If p > α (e.g., p = 0.12 with α = 0.05), you fail to reject the null hypothesis. Crucially, this does NOT mean you "accept" H₀ or that H₀ is true. It means your data do not provide sufficient evidence to reject H₀ at your chosen significance level. There are several possible explanations: the null hypothesis really is true; the effect exists but your sample was too small to detect it (low statistical power); there was measurement error; or there was too much variability. A result of p > 0.05 is often reported as "not statistically significant" (NS) and represented as the failure to find an effect — not proof of absence. Increasing sample size or reducing variability can sometimes reveal effects that were masked by insufficient power. Use our Standard Deviation Calculator to understand variance in your dataset.

The null hypothesis (H₀) is the default assumption — typically that there is no effect, no difference, or no relationship. For example: "the new drug has no effect on blood pressure" or "the two groups have equal means." The alternative hypothesis (H₁ or Hₐ) is what you're trying to show evidence for — that there IS an effect, difference, or relationship. For example: "the drug lowers blood pressure" (one-tailed) or "the drug changes blood pressure" (two-tailed). The p-value tests H₀: small p-values provide evidence against H₀ and in favour of H₁. You never "prove" H₁ — you merely find or fail to find sufficient evidence against H₀. A p-value is essentially asking: "how consistent are these data with H₀?" A small p-value says: "not very consistent" → reject H₀.

A Type I error (false positive) occurs when you reject H₀ when it is actually true — concluding there's an effect when there isn't one. The probability of a Type I error equals α (your significance level). Choosing α = 0.05 means you accept a 5% chance of a false positive. A Type II error (false negative) occurs when you fail to reject H₀ when it is actually false — missing a real effect. The probability of a Type II error is denoted β. Statistical power = 1 − β = the probability of correctly detecting a real effect. There is a trade-off: reducing α (stricter standard) reduces Type I errors but increases Type II errors. In medical research where false positives are costly, α = 0.01 is often used. In exploratory research where missing effects is costly, α = 0.10 may be appropriate. This calculator helps you evaluate Type I error risk through the p-value vs α comparison.

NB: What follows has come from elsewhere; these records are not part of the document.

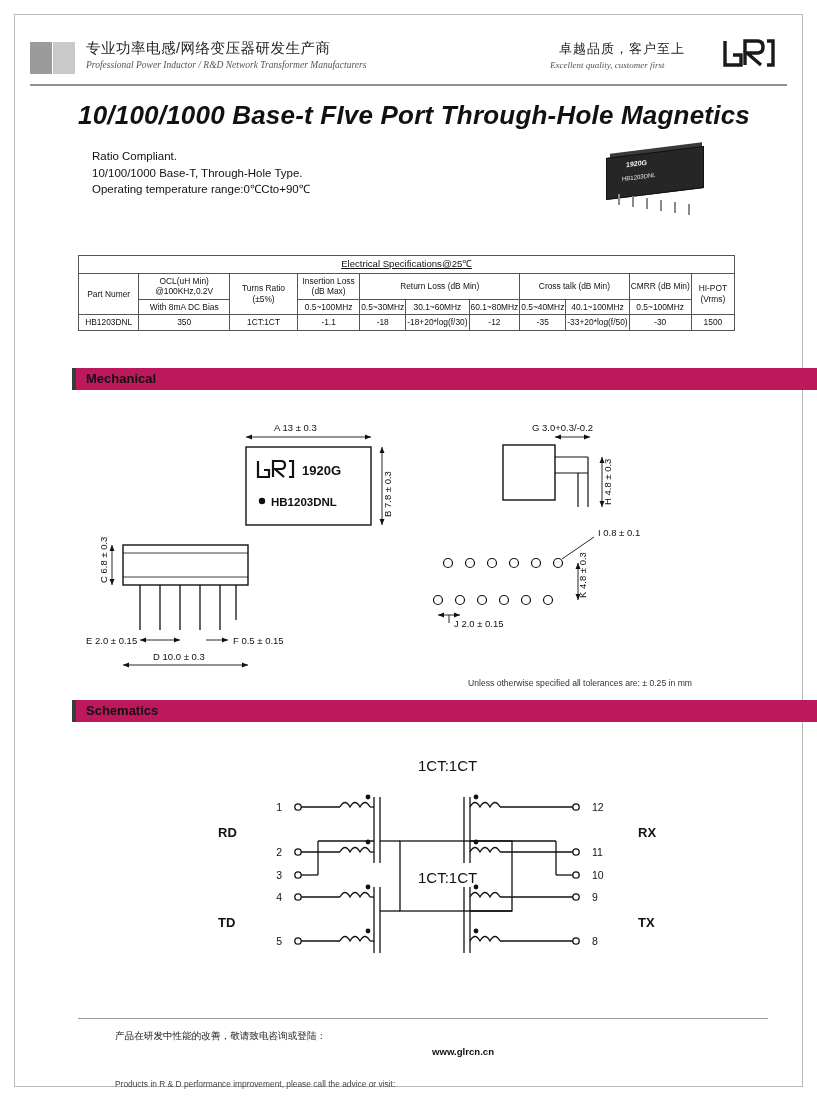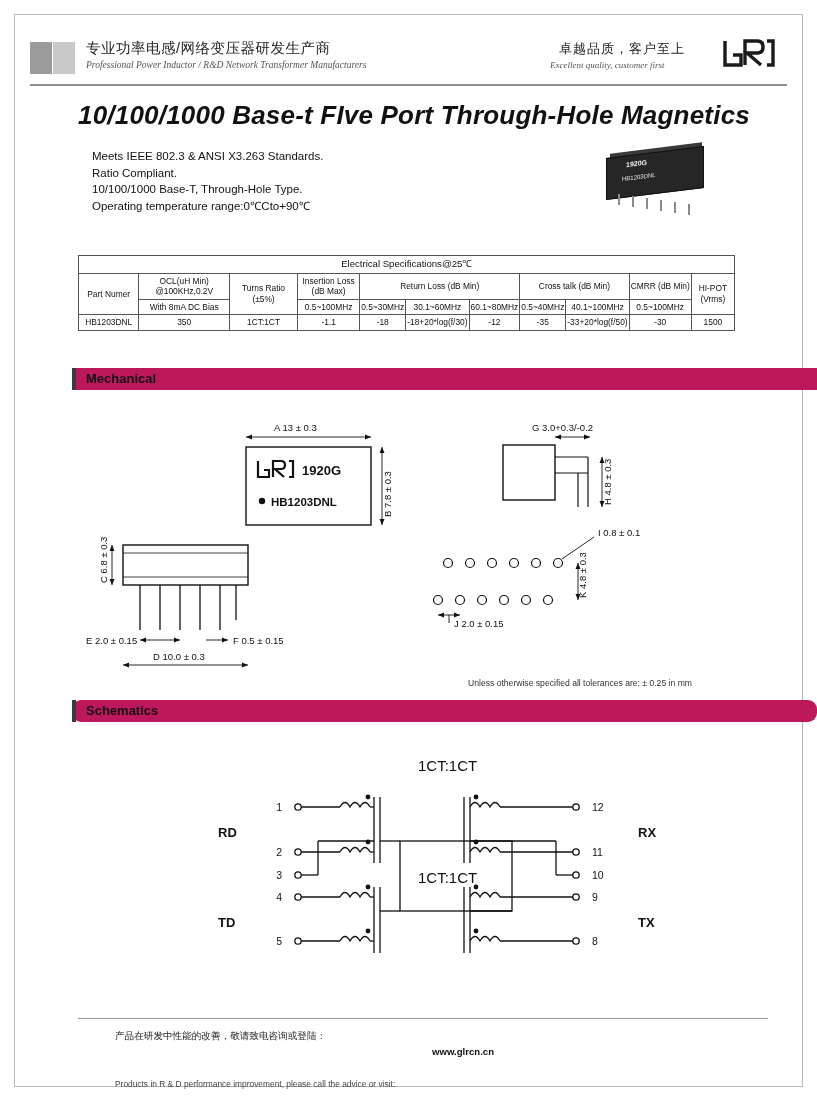"Meets IEEE 802.3 & ANSI" div { html: <div>Meets IEEE 802.3 &amp; ANSI X3.263 Standards.</div> -> none }
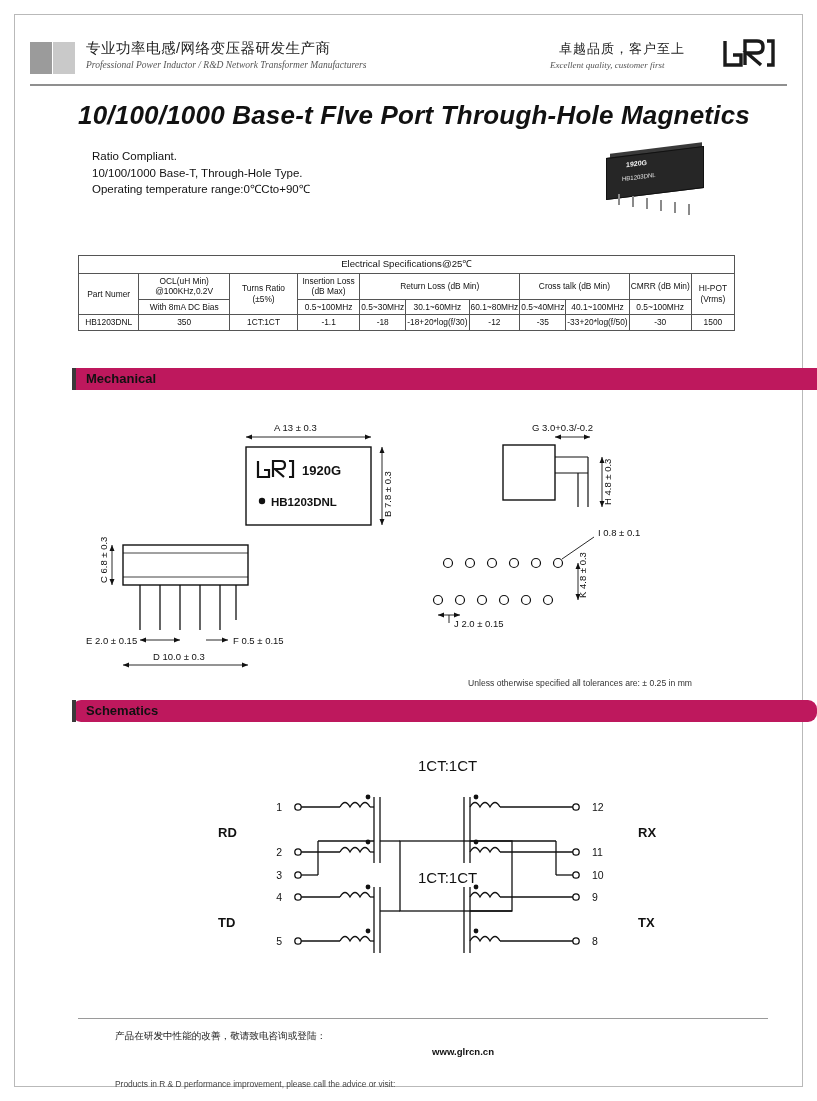"Electrical Specifications@25℃" .spec .cap { text-decoration: none -> underline }
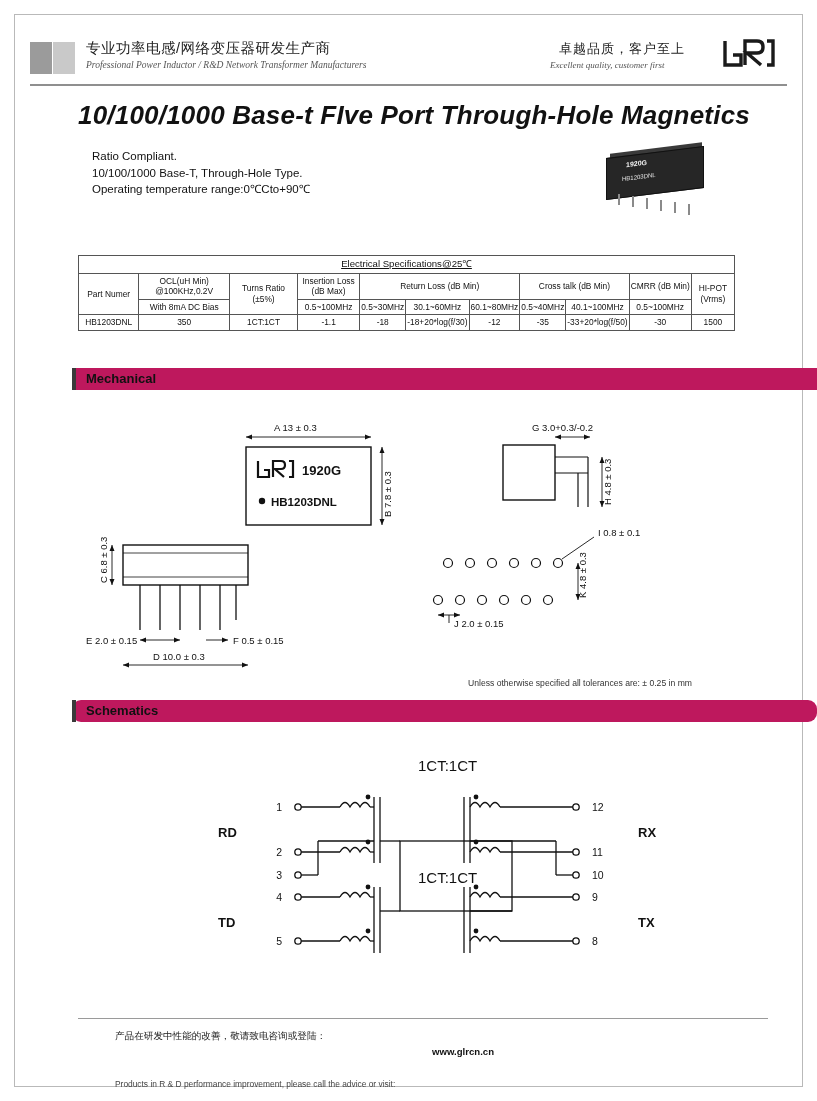"Schematics" div.secbar { border-radius: 9px -> none }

The formula for a one-sample Z-test statistic is: Z = (x̄ − μ₀) / (σ / √n) where x̄ is your sample mean, μ₀ is the hypothesised population mean, σ is the population standard deviation, and n is the sample size. For a two-sample Z-test: Z = (x̄₁ − x̄₂) / √(σ₁²/n₁ + σ₂²/n₂). For a one-sample t-test (unknown σ): t = (x̄ − μ₀) / (s / √n) where s is the sample standard deviation. Use our Average Calculator to find x̄ and our Standard Deviation Calculator to find s, then plug into the formula and enter the result here.

P-hacking (also called data dredging or fishing) refers to manipulating data analysis decisions — collecting more data until p < 0.05, trying multiple tests and reporting only significant ones, choosing between one-tailed and two-tailed tests after seeing results, removing outliers selectively, or trying different subgroup analyses — until a significant result is found. This inflates the false positive rate far above α. For example, if you run 20 independent tests at α = 0.05, you'd expect one false positive just by chance. P-hacking is a significant contributor to the "replication crisis" in psychology and social sciences. Best practices to avoid it include: pre-registering your hypothesis and analysis plan before collecting data; adjusting for multiple comparisons (Bonferroni correction: α/number of tests); and reporting all analyses conducted, not just significant ones. Always report p-values alongside effect sizes and confidence intervals for full transparency.